L'Agenzia europea per i medicinali avvia un piano di azioni per migliorare lo sviluppo, la valutazione e l'impiego dei medicinali destinati alla popolazione femminile. Al centro rappresentatività negli studi clinici, gravidanza, allattamento, real world evidence e individuazione delle priorità di ricerca.
L'Agenzia europea per i medicinali (EMA) ha annunciato un rafforzamento delle proprie iniziative dedicate alla salute delle donne, con l'obiettivo di integrare in modo sempre più sistematico le specificità femminili nello sviluppo, nella valutazione e nella regolamentazione dei medicinali.
L'iniziativa prende le mosse dalla consapevolezza che, nonostante le donne abbiano un'aspettativa di vita mediamente superiore a quella degli uomini, trascorrono una parte maggiore della loro vita in condizioni di salute non ottimali. A determinare questo divario concorrono fattori sociali e persistenti lacune nella prevenzione delle malattie, nella diagnosi e nei trattamenti, che non sempre rispondono adeguatamente ai bisogni specifici della popolazione femminile.
Tra le principali azioni annunciate dall'EMA figurano un'analisi più approfondita della rappresentanza delle donne negli studi clinici attraverso i dati del Clinical Trials Information System (CTIS), una maggiore attenzione alle differenze di sesso nella valutazione di efficacia, sicurezza e dosaggio dei medicinali e il potenziamento delle attività dedicate all'impiego dei farmaci durante gravidanza e allattamento, ambiti nei quali permangono importanti carenze di evidenze scientifiche.
L'Agenzia continuerà inoltre a investire negli studi di real world evidence attraverso la rete DARWIN EU®, con l'obiettivo di comprendere meglio l'utilizzo e gli effetti dei medicinali nella poplazionei femminile, anche in condizioni non adeguatamente rappresentate negli studi registrativi.
Un ulteriore obiettivo riguarda la riduzione dell'incertezza normativa nello sviluppo di nuovi farmaci per la salute delle donne, favorendo un confronto precoce con gli sviluppatori e rafforzando il dialogo con pazienti, professionisti sanitari, comunità scientifica, industria e autorità regolatorie internazionali.

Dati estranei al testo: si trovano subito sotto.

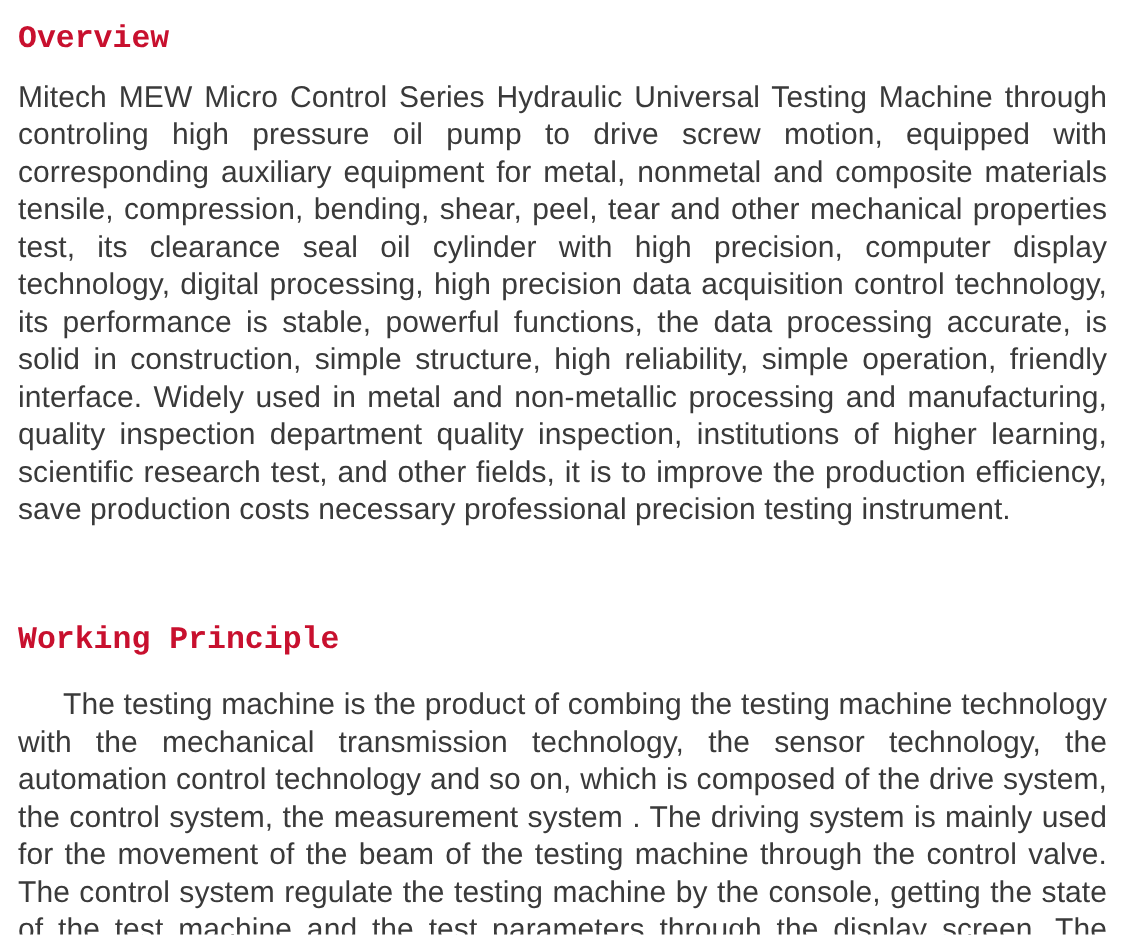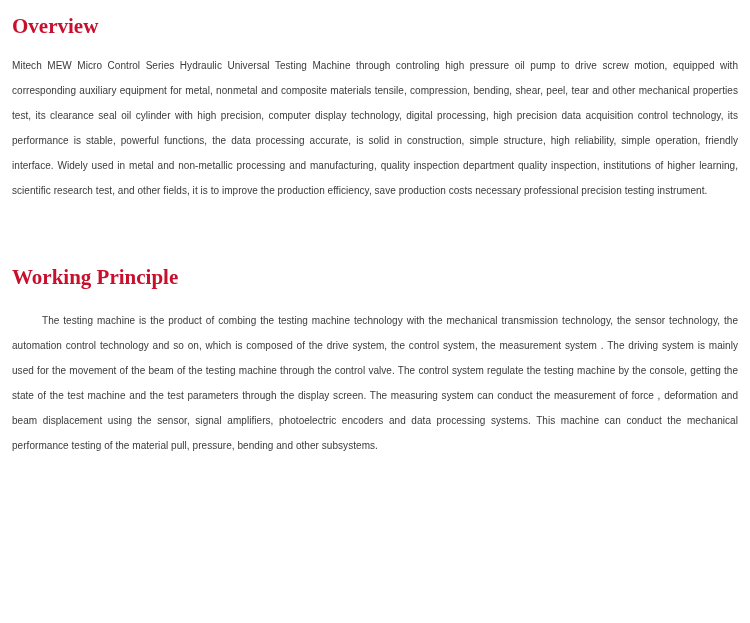--- a/index.html
+++ b/index.html
@@ -22,7 +22,7 @@
     position: relative;
   }
   .section-heading {
-    font-family: Liberation Serif, serif;
+    font-family: Liberation Mono, monospace;
     font-weight: bold;
     font-size: 21px;
     color: #c8102e;

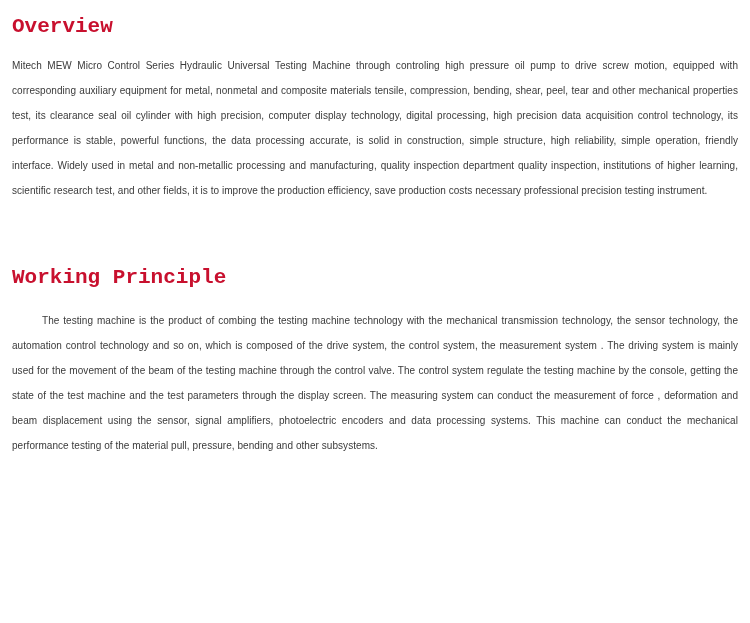--- a/index.html
+++ b/index.html
@@ -35,7 +35,7 @@
   }
   .body-text {
     font-family: "Liberation Sans", sans-serif;
-    font-size: 10px;
+    font-size: 20px;
     line-height: 25px;
     color: #3a3a3a;
     text-align: justify;

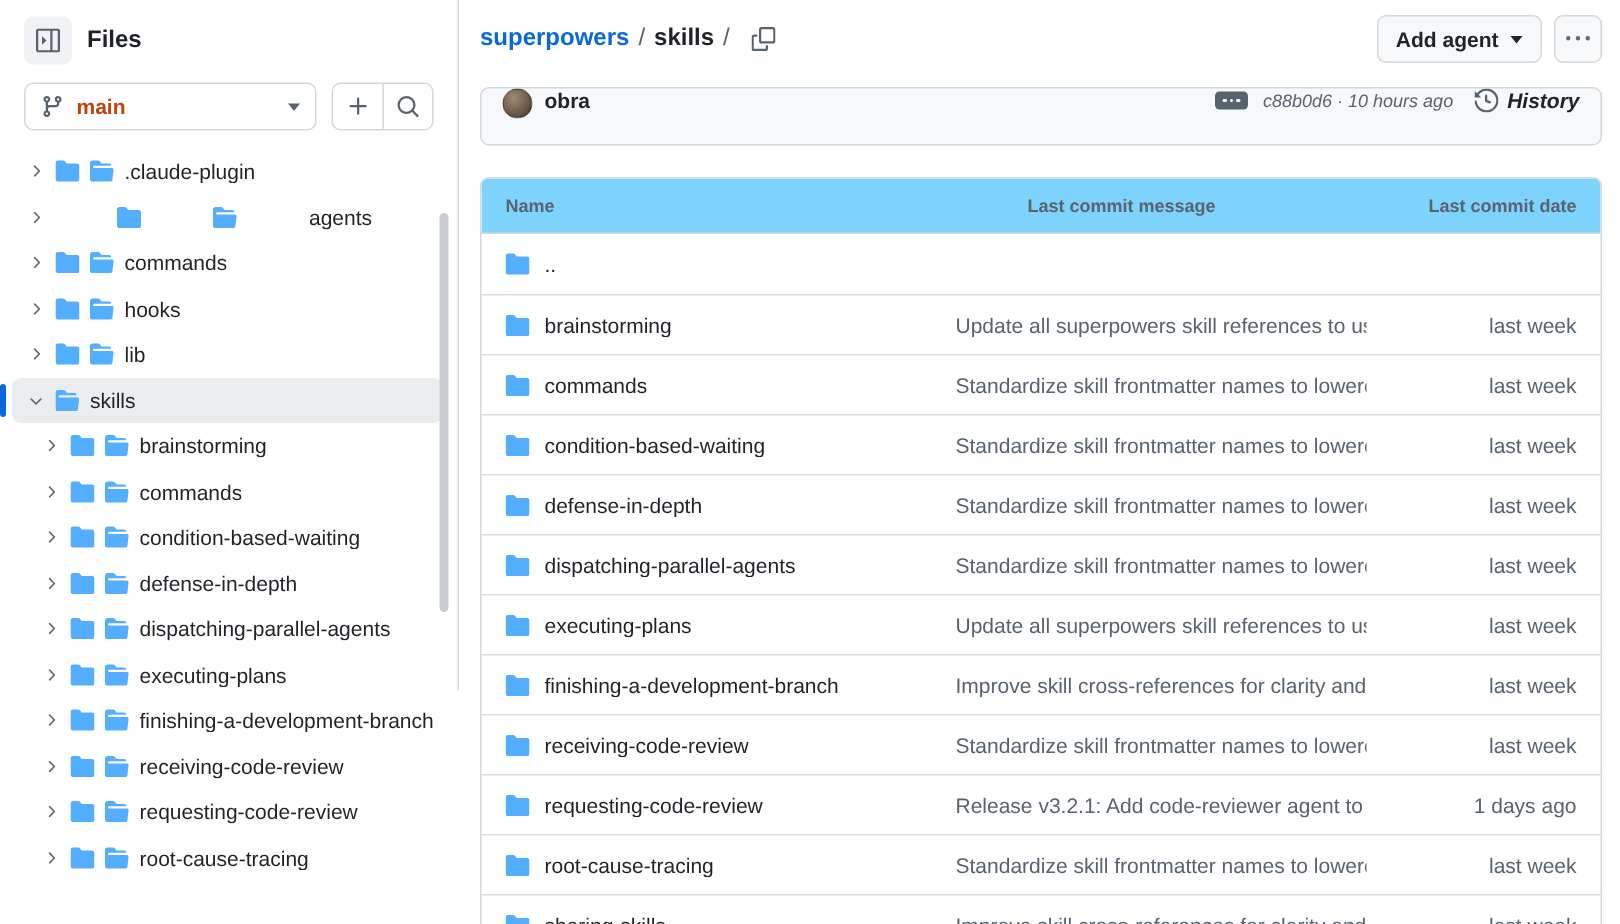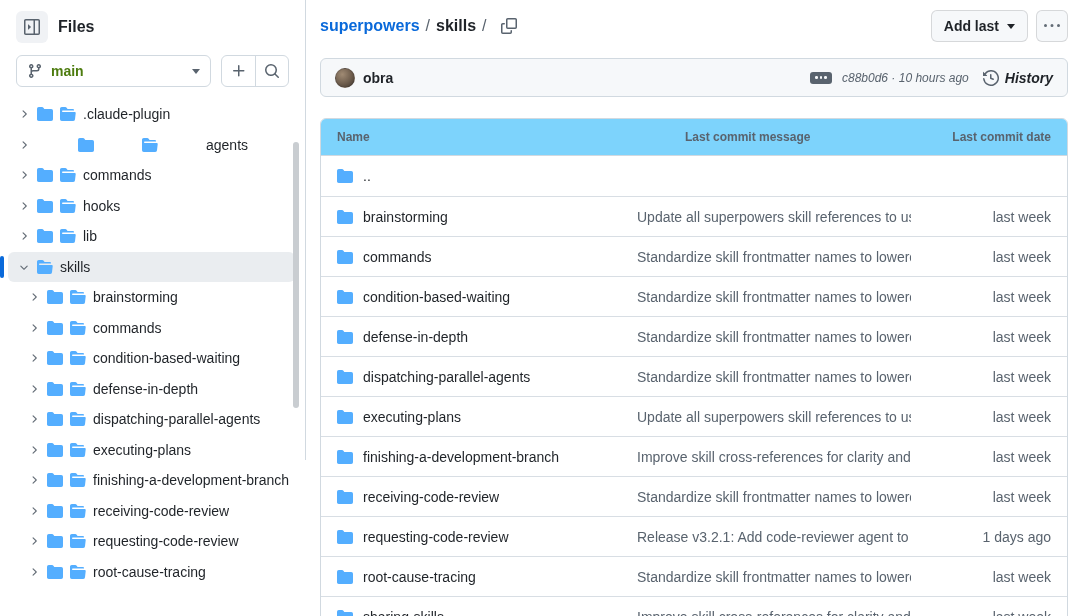--- a/index.html
+++ b/index.html
@@ -485,7 +485,7 @@
       </div>
       <div class="header-actions">
         <button class="gh-btn">
-          <span>Add last</span>
+          <span>Add agent</span>
           <span class="caret"></span>
         </button>
         <button class="gh-btn kebab-btn">

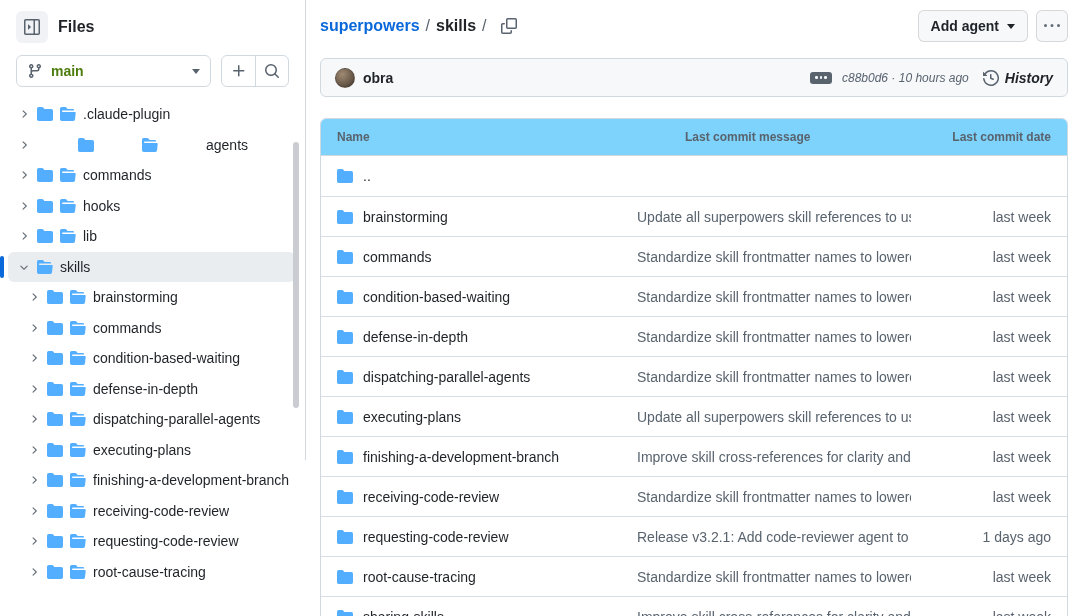--- a/index.html
+++ b/index.html
@@ -17,7 +17,7 @@
   .sb-title { font-size:16px; font-weight:700; }
 
   .branch-row { display:flex; gap:10px; padding:4px 16px 6px 16px; align-items:center; }
-  .branch-btn { flex:1; height:32px; display:flex; align-items:center; gap:8px; padding:0 10px; background:#fff; border:1px solid #d1d9e0; border-radius:6px; font-size:14px; font-weight:600; color:#4d7c0f; cursor:pointer; }
+  .branch-btn { flex:1; height:32px; display:flex; align-items:center; gap:8px; padding:0 10px; background:#fff; border:1px solid #d1d9e0; border-radius:6px; font-size:14px; font-weight:600; color:#c2410c; cursor:pointer; }
   .branch-btn .octicon { color:#59636e; }
   .caret { width:0; height:0; border-left:4px solid transparent; border-right:4px solid transparent; border-top:5px solid #59636e; margin-left:auto; }
   .btn-group { display:flex; border:1px solid #d1d9e0; border-radius:6px; overflow:hidden; background:#fff; }

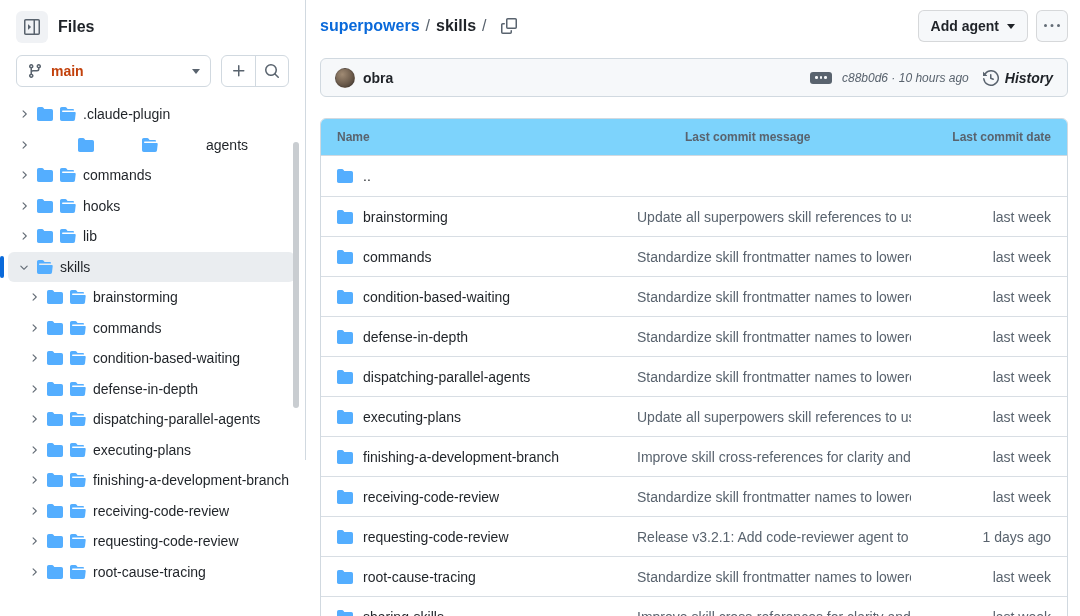--- a/index.html
+++ b/index.html
@@ -57,7 +57,7 @@
   .gh-btn .caret { border-top-color:#1f2328; margin-left:2px; }
   .kebab-btn { width:32px; padding:0; justify-content:center; color:#636c76; }
 
-  .commit-bar { margin-top:16px; height:39px; display:flex; align-items:center; gap:8px; background:#f6f8fa; border:1px solid #d1d9e0; border-radius:6px; padding:0 14px 0 14px; }
+  .commit-bar { margin-top:16px; height:39px; display:flex; align-items:flex-start; gap:8px; background:#f6f8fa; border:1px solid #d1d9e0; border-radius:6px; padding:0 14px 0 14px; }
   .avatar { width:20px; height:20px; border-radius:50%; flex:none; background:radial-gradient(circle at 35% 30%, #a08b74 0%, #6e5d4d 55%, #3c332b 100%); border:0.5px solid rgba(31,35,40,0.15); }
   .commit-author { font-weight:600; cursor:pointer; }
   .commit-msg { color:#1f2328; white-space:nowrap; overflow:hidden; cursor:pointer; }

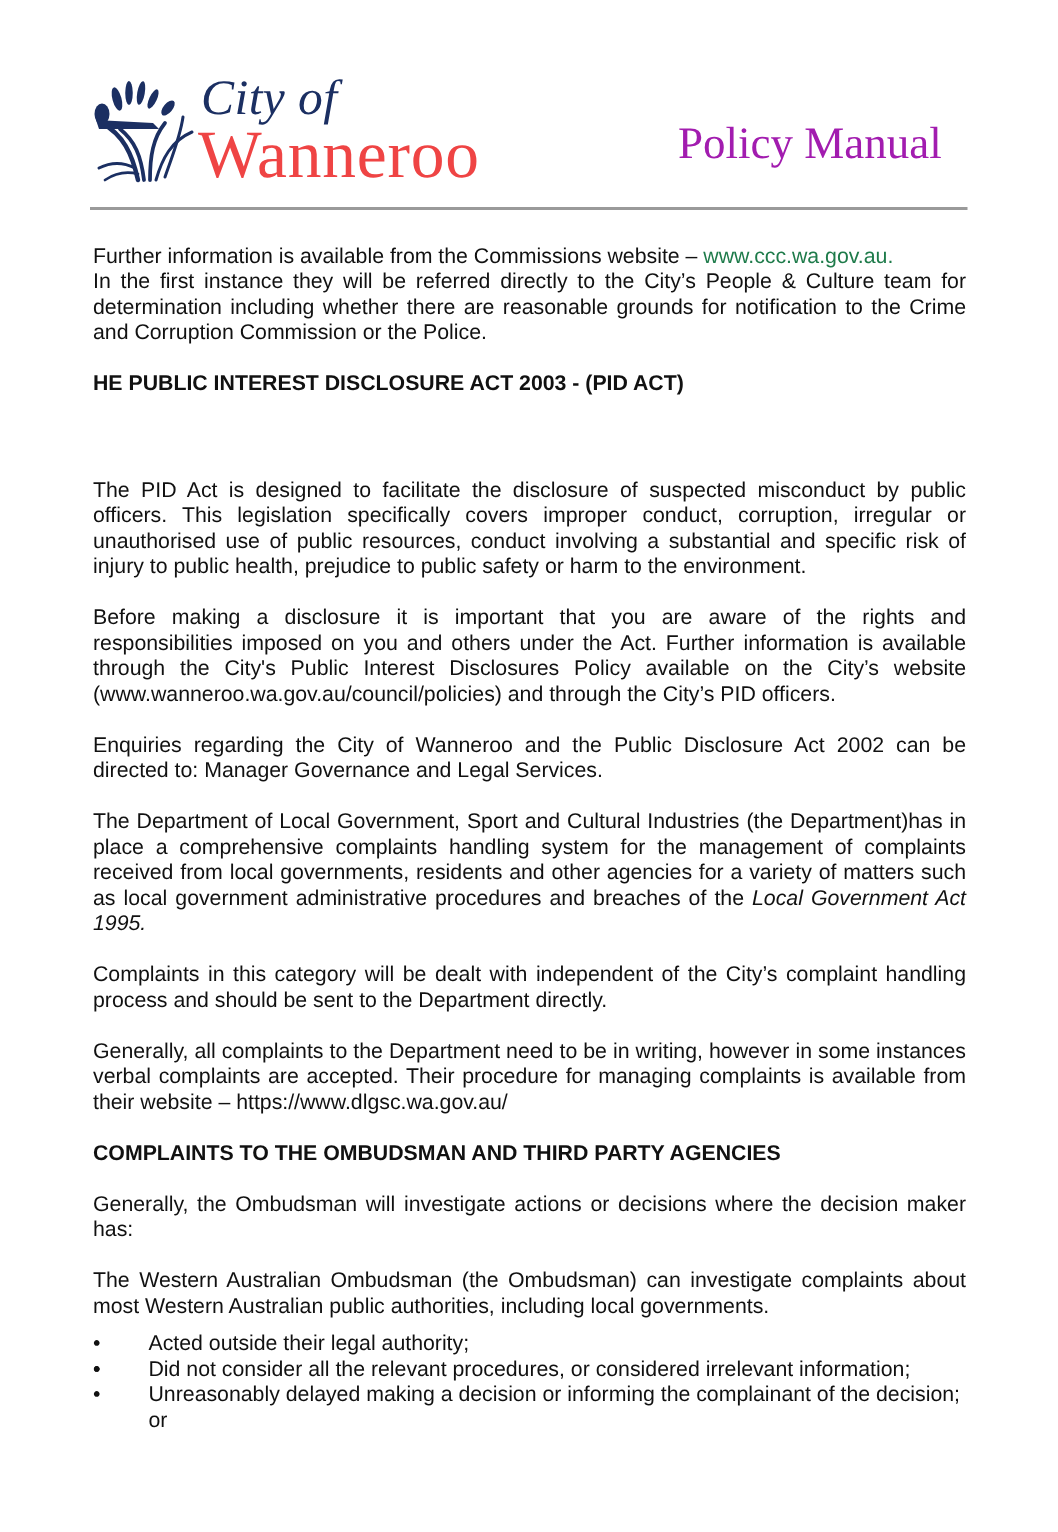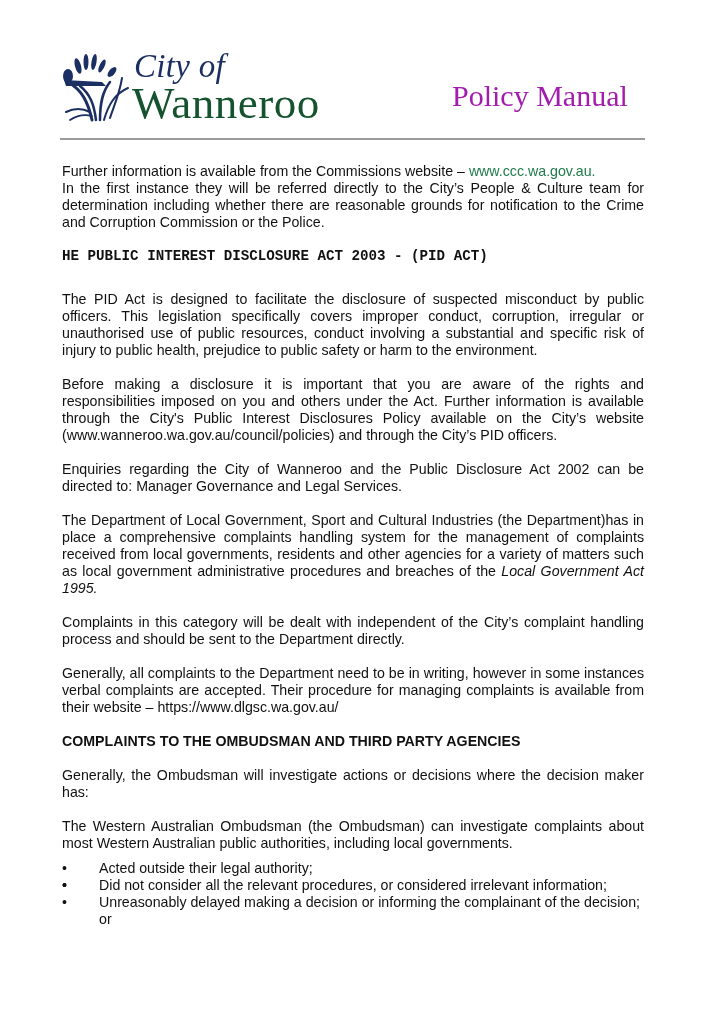--- a/index.html
+++ b/index.html
@@ -18,7 +18,7 @@
     .logo-line2 {
       position: absolute; left: 70px; top: 32px;
       font-family: "Liberation Serif", serif;
-      font-size: 45px; color: #14532d; line-height: 46px; letter-spacing: 0.5px;
+      font-size: 45px; color: #ef4444; line-height: 46px; letter-spacing: 0.5px;
     }
     .manual-title {
       position: absolute; left: 452px; top: 78px;

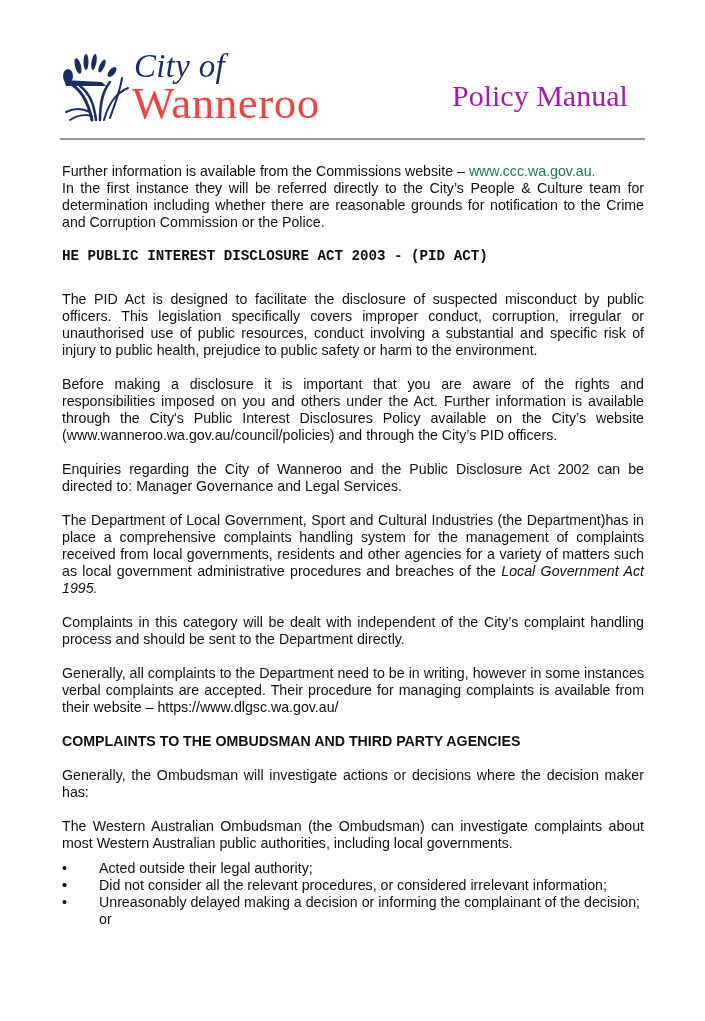--- a/index.html
+++ b/index.html
@@ -38,7 +38,7 @@
     .h {
       margin: 0 0 17px 0; font-weight: bold; font-size: 14.2px;
     }
-    .h.after-gap { margin-bottom: 26px; font-family: Liberation Mono, monospace; }
+    .h.after-gap { margin-bottom: 54px; }
     .link-green { color: #1e7b4a; }
     .it { font-style: italic; }
     .bullets { margin: -9px 0 0 0; padding: 0; list-style: none; }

Le iniziative saranno al centro del workshop dedicato alla salute delle donne, in programma il 28 e 29 settembre, durante il quale saranno mappati i principali bisogni ancora insoddisfatti, le lacune della ricerca e le priorità future. I risultati dell'incontro confluiranno in un report che guiderà le successive azioni dell'EMA in questo ambito.